When you go through in-vitro you can't help but wonder what the long term effects might be on your future kids.

I mean every minute I was being injected with some kind of hormone or something. I kept thinking: "I wonder what could happen down the line. Will my baby be born with two heads, have a mohawk or speak fluent Romanian?"

A new study came out that compared Iowa kids between 8 and 17 years old. The test scores of 463 IVF-conceived kids were compared to those of kids conceived via the boring old-fashioned, touch and tickle method. And guess what?

The IVF-ers scored higher on all standarized tests. (Go team!) 

Okay, so the study doesn't say why and nobody really knows why. I have my own theories.

1) IVF kids learn how to study independently. Their parents are so worn out from the whole IVF ordeal, even ten years later, they're in no position to help.

2) Poor kids have lower self-esteem and always have to work harder. Nobody is poorer than a twelve year old kid whose parents are still paying off their IVF treatments.

3) The IVF kids began their lives in a calm lab setting where dad gently swam toward mom. They weren't traumatized by the sweaty, physical, Marvin Gaye and wine.-induced bump and grind romp like most kids.  

Cryopreservation--freezing embryos-- didn't affect the scores. It's good to know that their brains don't harden up. I mean look what happens to a Milky Way when you stick it in the freezer (mmmmmmmm).

Also, method of insemination didn't affect scores. So whether a professional impregnated the ladies in a clinic or they had a do-it-yourself kit purchased for $12.99 on an infomercial, I guess their kid still turned out fine.

My concern is: The people doing the study sent out questionnaires to parents to see if they would participate. So, how did they know which kids were born via IVF? I know that at my clinic I checked something on the application that said I'd be open to clinical studies. I'm assuming that how they found these people.

I mean there's probably not segregated classes in the Iowa school systems: IVF kids on one side of the room: "You guys sit by the air-conditioning. I think you'll be more comfortable."

IVF football team: One person on the other team has the ball, twelve million try to tackle him.

IVF debate team: "Your parents went out to dinner, checked into a motel and did what? That's not where babies come from! Who told you that disgusting lie?!"

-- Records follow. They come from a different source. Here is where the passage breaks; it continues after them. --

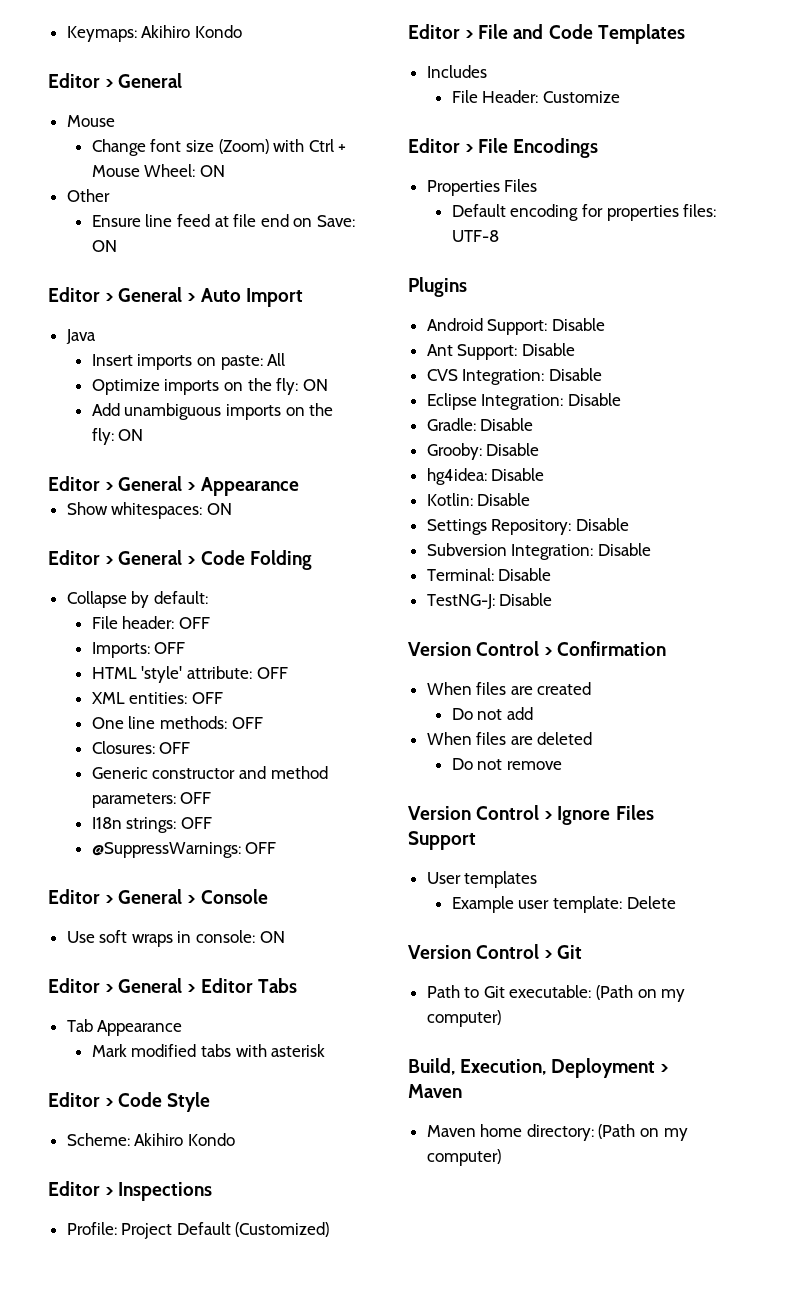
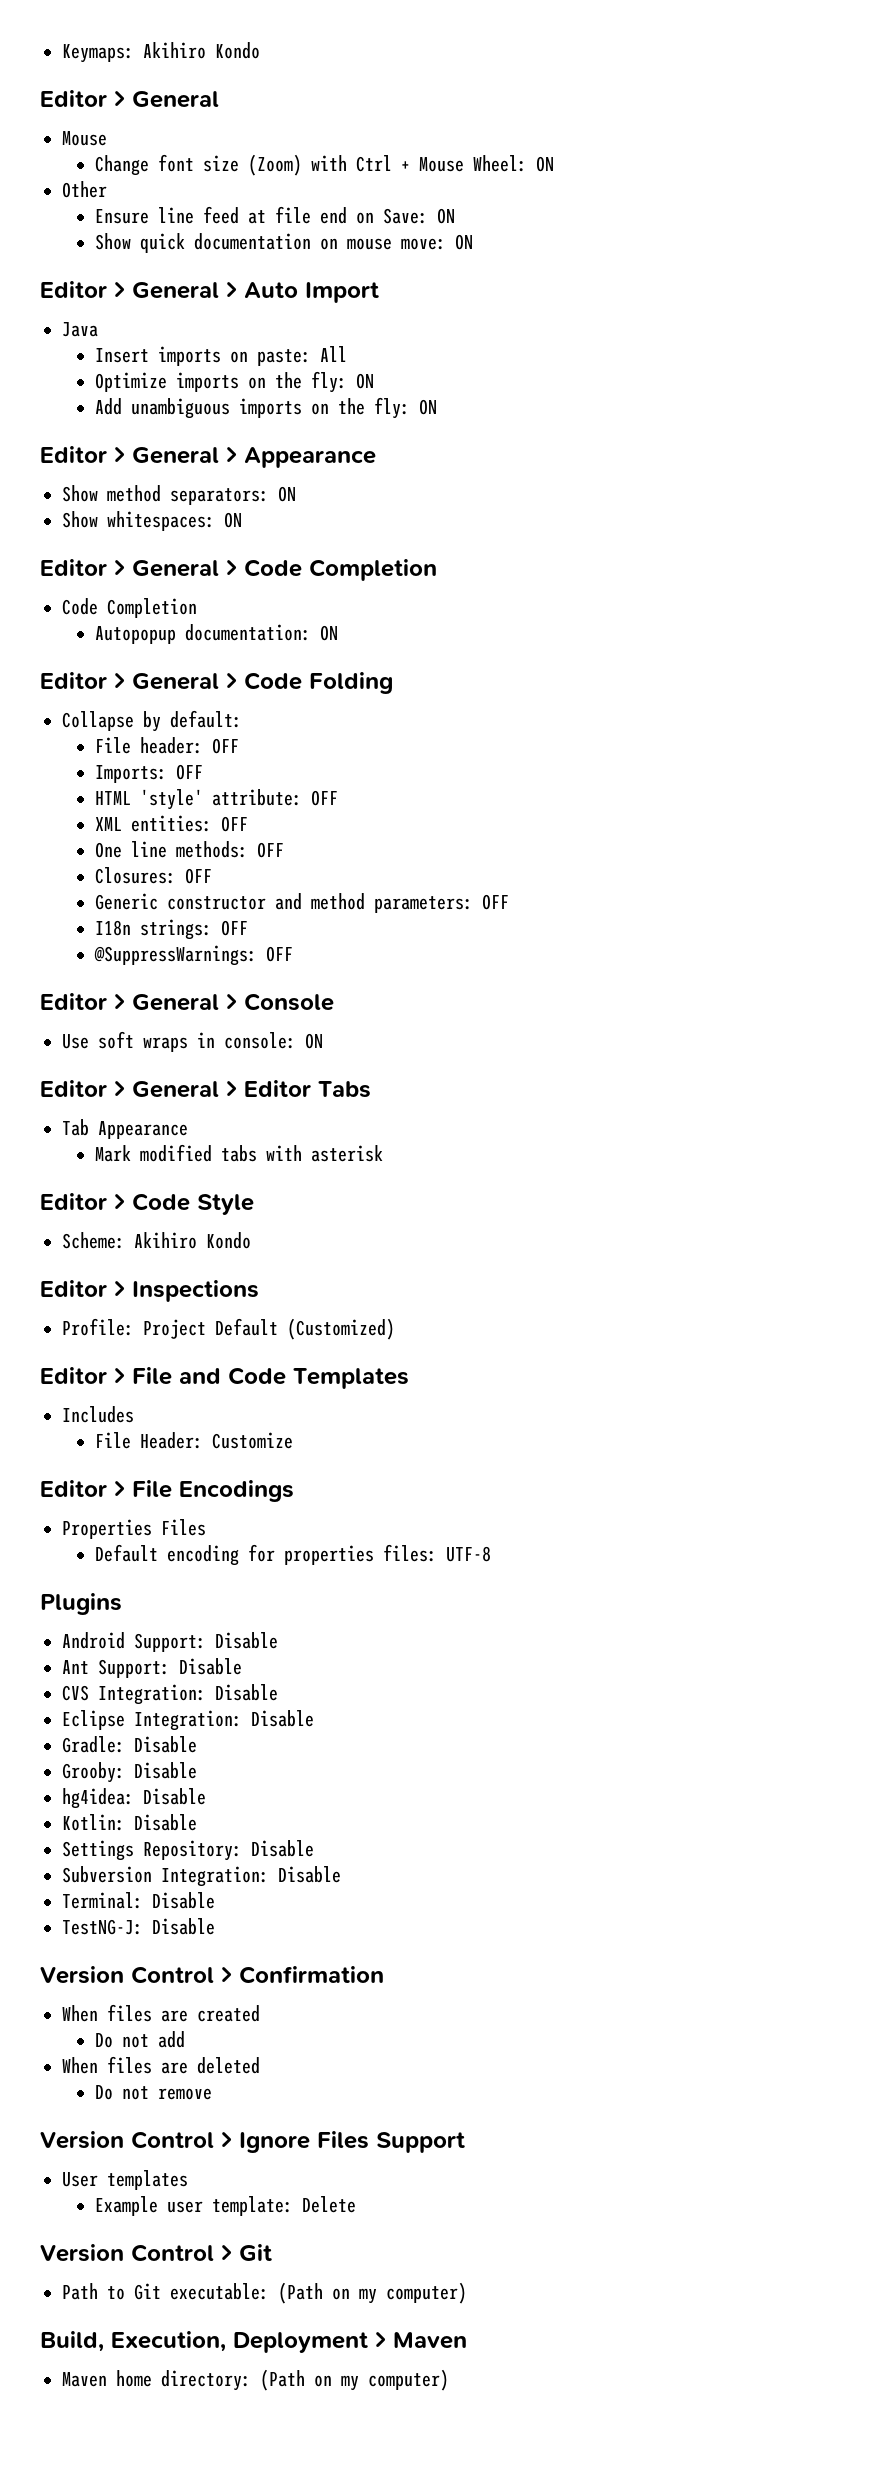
(117, 246) none -> [94,233,473,253] // Show quick documentation on mouse move: ON
(299, 486) none -> [62,485,296,505] // Show method separators: ON
(232, 509) none -> [40,559,437,581] [62,598,197,618] [94,624,338,644] // Editor > General > Code Completion // Code Completion // Autopopup documentation: ON

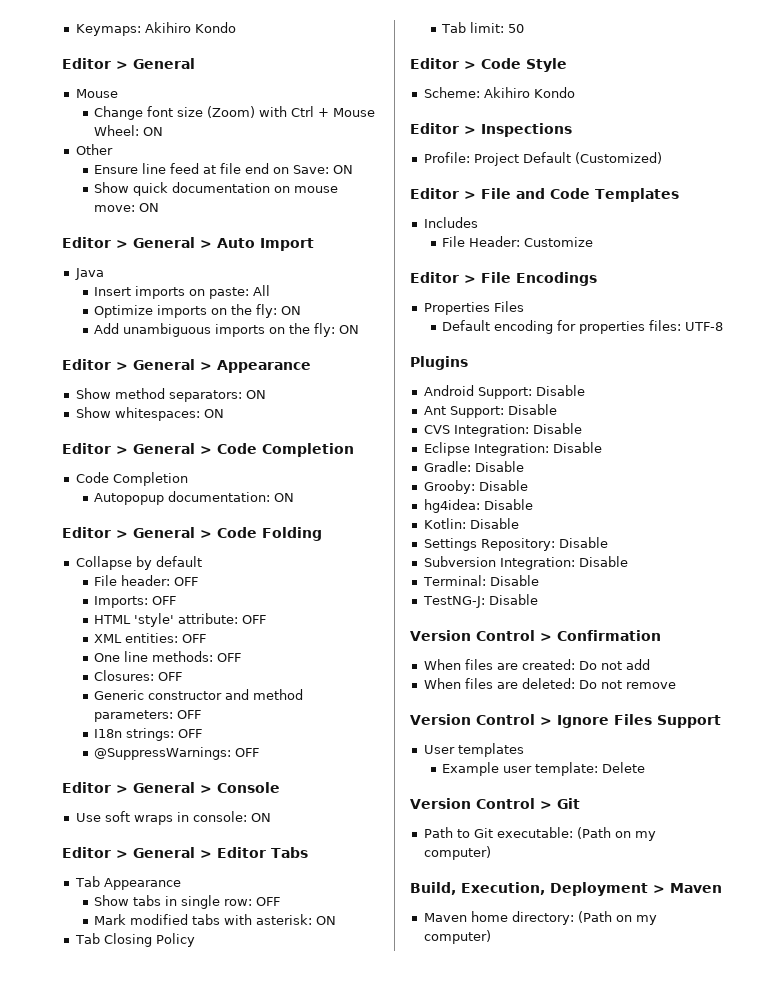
[170,710,242,728] default: -> [155,556,202,567] default
[94,1144,383,1162] Mark modified tabs with asterisk -> [93,895,280,909] [93,914,336,925] [74,933,195,947] [440,22,524,33] Show tabs in single row: OFF // Mark modified tabs with asterisk: ON // Tab Closing Policy // Tab limit: 50
[197,2005,260,2022] created // -> [521,659,575,670] created:
[197,2057,260,2074] deleted // -> [521,678,575,689] deleted:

Chess Club: King's Rook to upper outer quadrant.

Prom Gowns: Open in the front.

Listen, I gotta go. If I don't stop myself now, who knows how far out of control this list might go.

If you have a moment, take a look at Counselor Tracy Birkinbine's article featured this week in Health Experts about how men and women deal with infertility differently. Interesting stuff.

I'll talk with ya again tomorrow.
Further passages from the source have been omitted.